Work instruction
Verbatim copy without images: return all of the data as it stands.

(Change detection outputs)
***

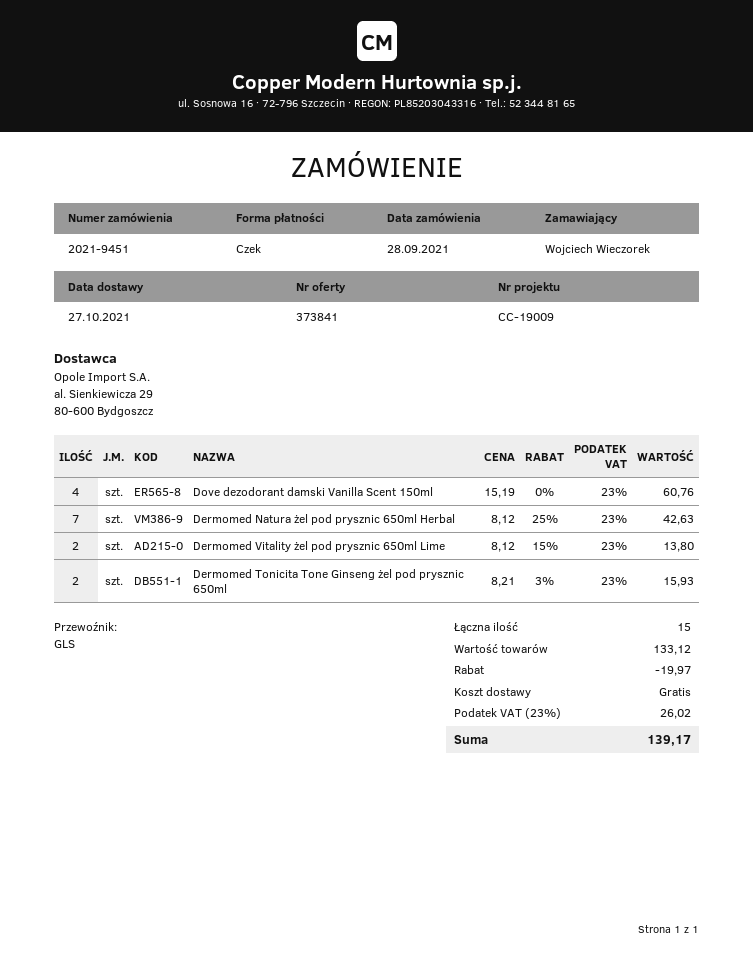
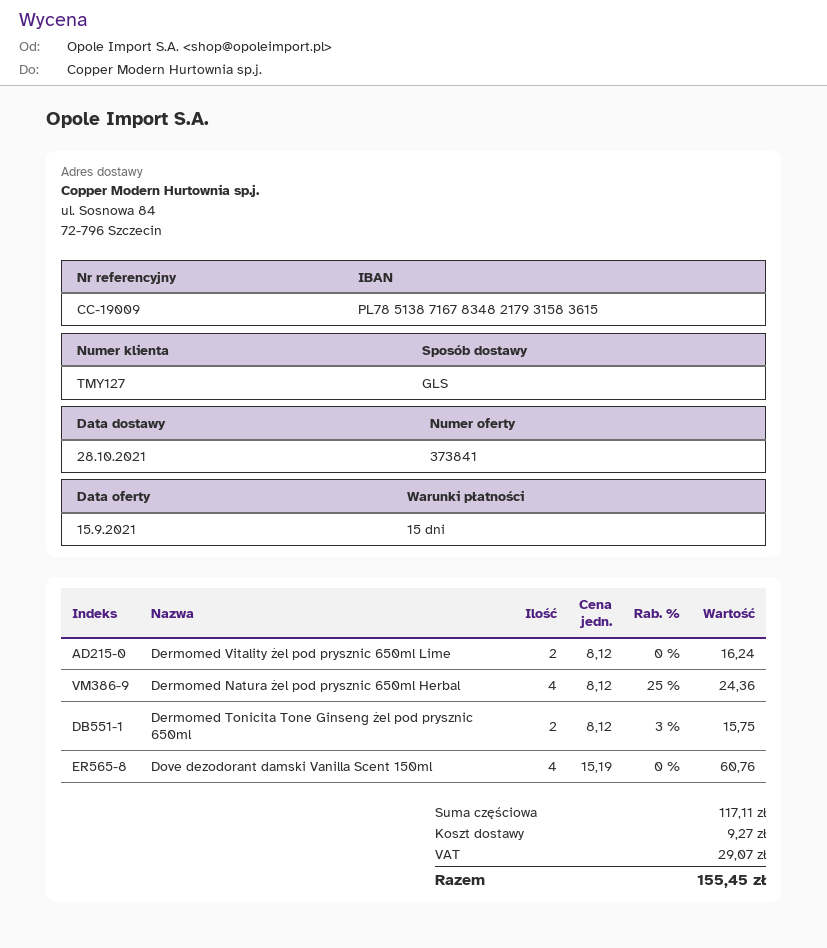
delivery date: 2021-10-27 -> 2021-10-28
Dermomed Natura żel pod prysznic 650ml Herbal: 7 x 8.12 - 25% = 42.63 -> 4 x 8.12 - 25% = 24.36
Dermomed Vitality żel pod prysznic 650ml Lime: 2 x 8.12 - 15% = 13.80 -> 2 x 8.12 = 16.24
Dermomed Tonicita Tone Ginseng żel pod prysznic 650ml: 2 x 8.21 - 3% = 15.93 -> 2 x 8.12 - 3% = 15.75
subtotal: 133.12 -> 117.11
discount: 19.97 -> none
shipping: 0.00 -> 9.27
tax: 26.02 -> 29.07
total: 139.17 -> 155.45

***

Task answer
delivery date: 2021-10-27 -> 2021-10-28
Dermomed Natura żel pod prysznic 650ml Herbal: 7 x 8.12 - 25% = 42.63 -> 4 x 8.12 - 25% = 24.36
Dermomed Vitality żel pod prysznic 650ml Lime: 2 x 8.12 - 15% = 13.80 -> 2 x 8.12 = 16.24
Dermomed Tonicita Tone Ginseng żel pod prysznic 650ml: 2 x 8.21 - 3% = 15.93 -> 2 x 8.12 - 3% = 15.75
subtotal: 133.12 -> 117.11
discount: 19.97 -> none
shipping: 0.00 -> 9.27
tax: 26.02 -> 29.07
total: 139.17 -> 155.45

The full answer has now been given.